#### TASK TO CARRY OUT:
Please give again every entry exactly as it appears, setting aside the pictures.

#### MATERIAL PROVIDED:
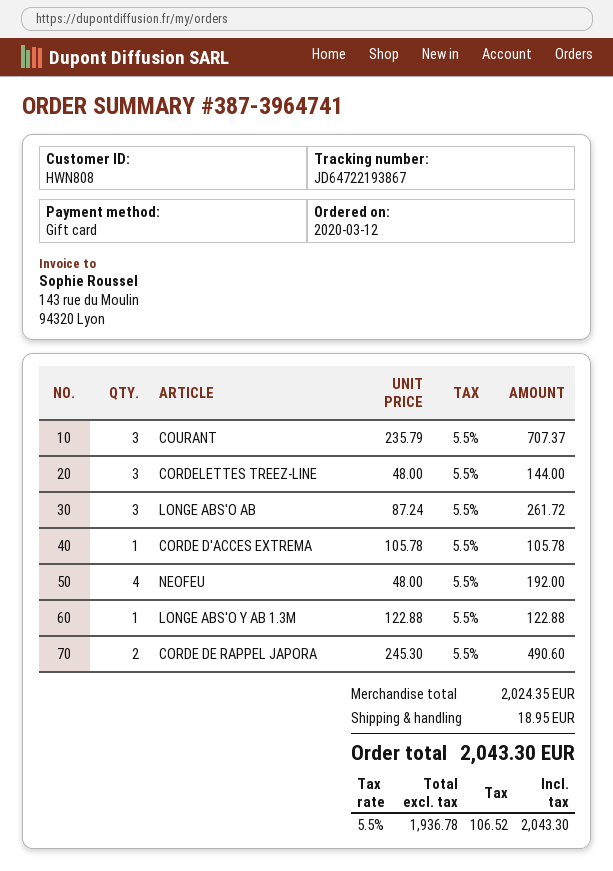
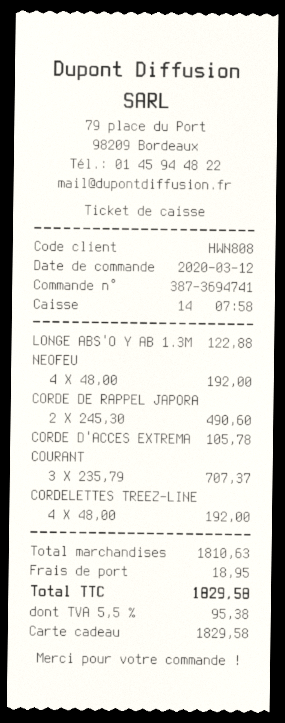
order number: 387-3964741 -> 387-3694741
CORDELETTES TREEZ-LINE: 3 x 48.00 = 144.00 -> 4 x 48.00 = 192.00
LONGE ABS'O AB: 3 x 87.24 = 261.72 -> none
subtotal: 2024.35 -> 1810.63
tax: 5.5% = 106.52 -> 5.5% = 95.38
total: 2043.30 -> 1829.58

#### RESPONSE:
order number: 387-3964741 -> 387-3694741
CORDELETTES TREEZ-LINE: 3 x 48.00 = 144.00 -> 4 x 48.00 = 192.00
LONGE ABS'O AB: 3 x 87.24 = 261.72 -> none
subtotal: 2024.35 -> 1810.63
tax: 5.5% = 106.52 -> 5.5% = 95.38
total: 2043.30 -> 1829.58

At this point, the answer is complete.